Whenever I write anything, I ask myself these questions;

“Why do I bother?”

“Does this actually help anyone?”

“Aren’t there people out there who have spoken much more eloquently on the topic? And wouldn’t my time be better spent finding out who that is and directing others towards their work?”

“Will it offend anyone unnecessarily?” (In my opinion, there is such a thing as necessary offense.)

There are many elements to my writings which I know are deficient. I know that I’m not well studied. This is one of the reasons why I consistently ask why I should bother. I do read the Bible, if that counts for anything.

I never planned on living the kind of faith that I have. In fact, I have walked through most of my life without a plan at all. I have resolved to do one thing – I live my days in the hopes that I will be used of God to point others towards Christ. I long to hear only one thing from my Father when I come before the throne; “Well done, good and faithful servant.”

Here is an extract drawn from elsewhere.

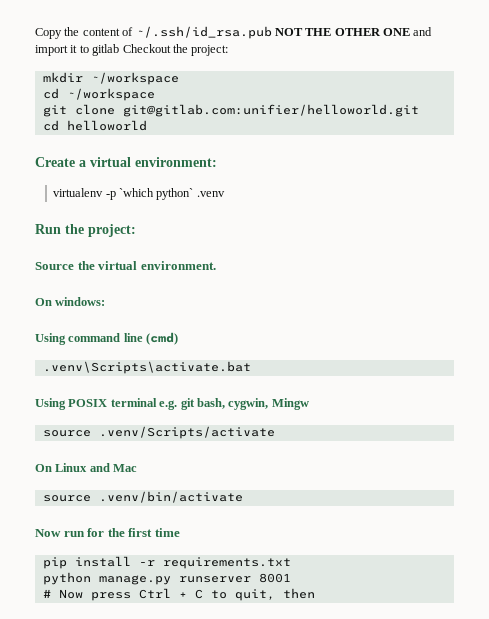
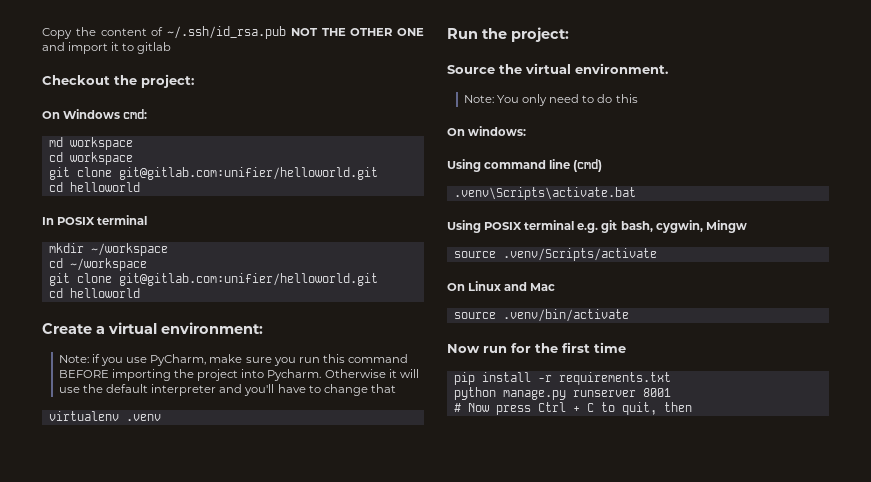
(120, 50) none -> (172, 48) //
(229, 50) none -> [42,109,148,119] [48,137,133,150] [48,152,133,165] [48,167,378,180] [48,182,140,192] [42,215,148,225] // On Windows cmd: // md workspace // cd workspace // git clone git@gitlab.com:unifier/helloworld.git // cd helloworld // In POSIX terminal
[53,188,194,200] virtualenv -p `which python` -> [58,354,408,366] [58,369,419,381] [58,384,396,396] [48,411,119,421] Note: if you use PyCharm, make sure you run this command BEFORE importing the project into Pycharm. Otherwise it will use the default interpreter and you'll have to change that // virtualenv
(216, 265) none -> [463,94,638,106] // Note: You only need to do this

Other than that, in earthly terms I really haven’t had any tangible goals. I’m not trying to say that this has been a matter of faith. Some believers really are goal focused individuals and God may even use such people more effectively than He intends for me. There is however one thing that I can point to as being a specific measureable goal as I live out my calling. It might sound silly to you.

Years ago, when I began writing e-mails to the youth in our church, I had wanted to have one person reading my letters for every year of my life. In other words, when I was thirty, my goal was to have thirty people who wanted to receive my e-mails. Now that I write in blog form, I hope that when I’m 40, that there will be forty people who enjoy hearing my thoughts.

Does that sound odd? Does it sound small? As much as I enjoy speaking publicly, and as much as I enjoyed that one time on TV, I have never wanted my ministry grow beyond a place where I am able to connect with those who take the time to hear my thoughts. It’s the same reason why I don’t place much value in what John MacArthur, Charles Stanley or Mark Driscoll have to say. I do however place a great deal of value in what Michael Krahn, Bill Coleman and Arthur Cairncross have to say. I value their input into my life, because when I need them, they are the ones who care. They are the ones who pray. Our Christian celebrities really don’t know whether I live or die.

Thank you for walking with me. I hope that you have a happy Christmas. I look forward to seeing many of you within the next few weeks. For the few of you who live outside of Canada, I pray that the comfort of the Holy Spirit rests with you as He does with all who belong to Him.

God Bless;
Kevin

2 comments:

  1. I don't think the manner of writing or the educational ability of the author matters at all. Does the book say what you want it to say?

    If so, that's enough.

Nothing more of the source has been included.